Mentre le flebiti sono motivo di preoccupazione, il non funzionamento del catere venoso è più frequentemente causativo da occlusioni, infiltrazioni o dislocazione accidentale (Wallis et al., 2014).
Le flebiti sono caratterizzate da almeno una di queste caratteristiche: dolore, eritema, gonfiore, calore, arrossamento lungo il tratto venoso, turgore del sito di inserzione o prurito.
Per infiltrazione si intende la fuoriuscita di una soluzione non vescicante nei tessuti adiacenti ai vasi sanguigni, causando dolore e gonfiore.
Per stravaso si intende la migrazione nei tessuti di un farmaco o soluzione vescicante, quali un chemioterapico. Ciò può essere molto doloroso e causare traumi tissutali maggiori.
Per trombosi o tromboflebite si intende la formazione di un coagulo nel vaso sanguigno, spesso causato dal movimento della cannula all’interno del vaso sanguigno, con rischio di danneggimanto della parete vascolare.
Durante l’inserzione di un PICC potrebbero verificarsi lesioni nervose. Se il paziente dovesse riferire un dolore pungente localizzato al braccio, o parestesie dell’estremità, la cannula dovrà essere rimossa immediatamente.
Un dislocamento partiale o completo del PICC può indicare che il dispositivo non sia più in vena, pertanto sarà necessario rimuoverlo. Il riconoscimento ed il trattamento precoce delle complicazioni può prevenire complicanze a lungo termine.
Qualora si sospettino infiltrazione o stavaso, sarà necessario interrompere immediatamente l’infusione, disconnettendo il deflussore e tentato di aspirare i residui di farmaco dal device.
Qualora il sito di inserzione presenti iperemia, gonfiore o dolore, sarà necessario posizionare l’arto in scarico, consultare un medico, e posizionare impacchi caldo o freddi, a seconda della tollerabilità del paziente. (Doellman et al., 2009).
Il dolore può essere trattato farmacologicamtne con il paracetamolo, qualora non sia controindicato.

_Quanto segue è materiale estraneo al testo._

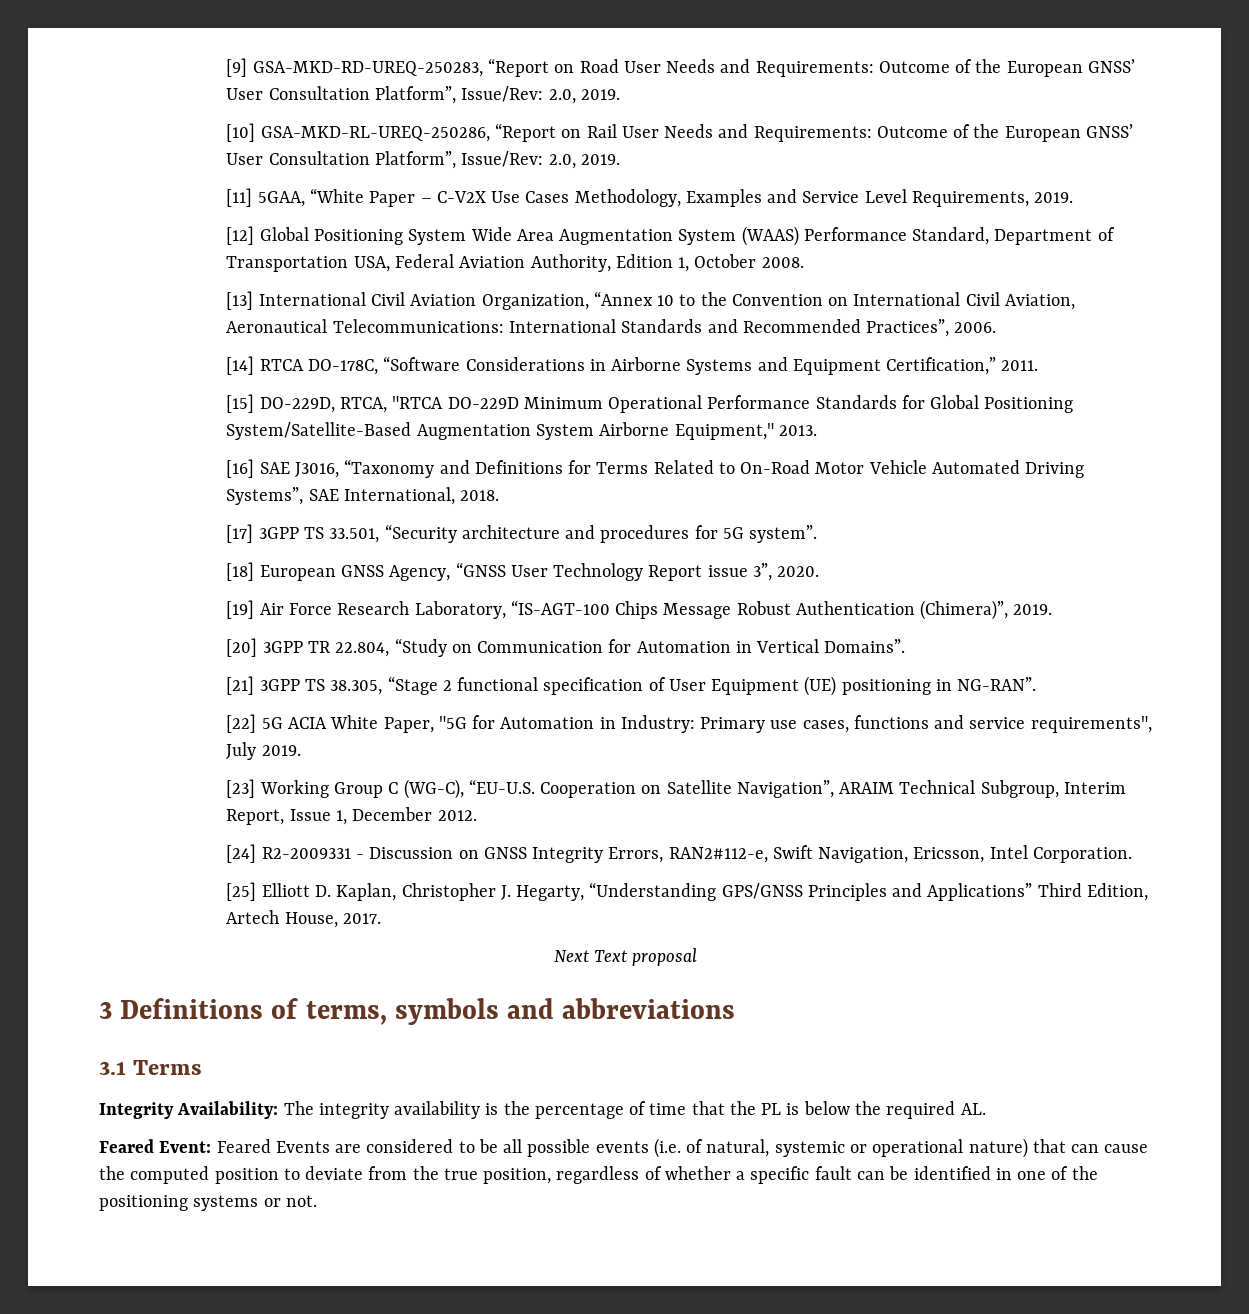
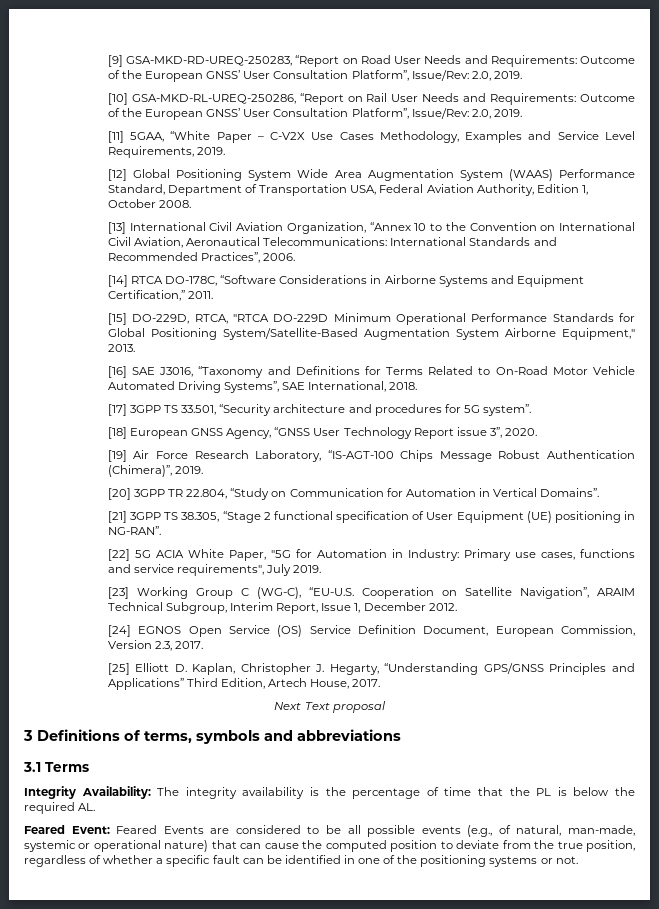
- [24] R2-2009331 - Discussion on GNSS Integrity Errors, RAN2#112-e, Swift Navigation, Ericsson, Intel Corporation.
+ [24] EGNOS Open Service (OS) Service Definition Document, European Commission, Version 2.3, 2017.
- Feared Event: Feared Events are considered to be all possible events (i.e. of natural, systemic or operational nature) that can cause the computed position to deviate from the true position, regardless of whether a specific fault can be identified in one of the positioning systems or not.
+ Feared Event: Feared Events are considered to be all possible events (e.g., of natural, man-made, systemic or operational nature) that can cause the computed position to deviate from the true position, regardless of whether a specific fault can be identified in one of the positioning systems or not.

Sarà necessario rivalutare regolarmente il paziente, documentando le proprie valutazioni ed azioni intraprese, oltre alla risposta del paziente.
In conclusione, è necessario ricordare che una flebite post-infusionale potrebbe manifestarsi anche 48 ore dopo l’avvenuta rimozione del PICC (Webster et al., 2015), pertanto sara importante valutare anche i precedenti siti di inserzione di cateteri venosi, proprio come i siti attuali.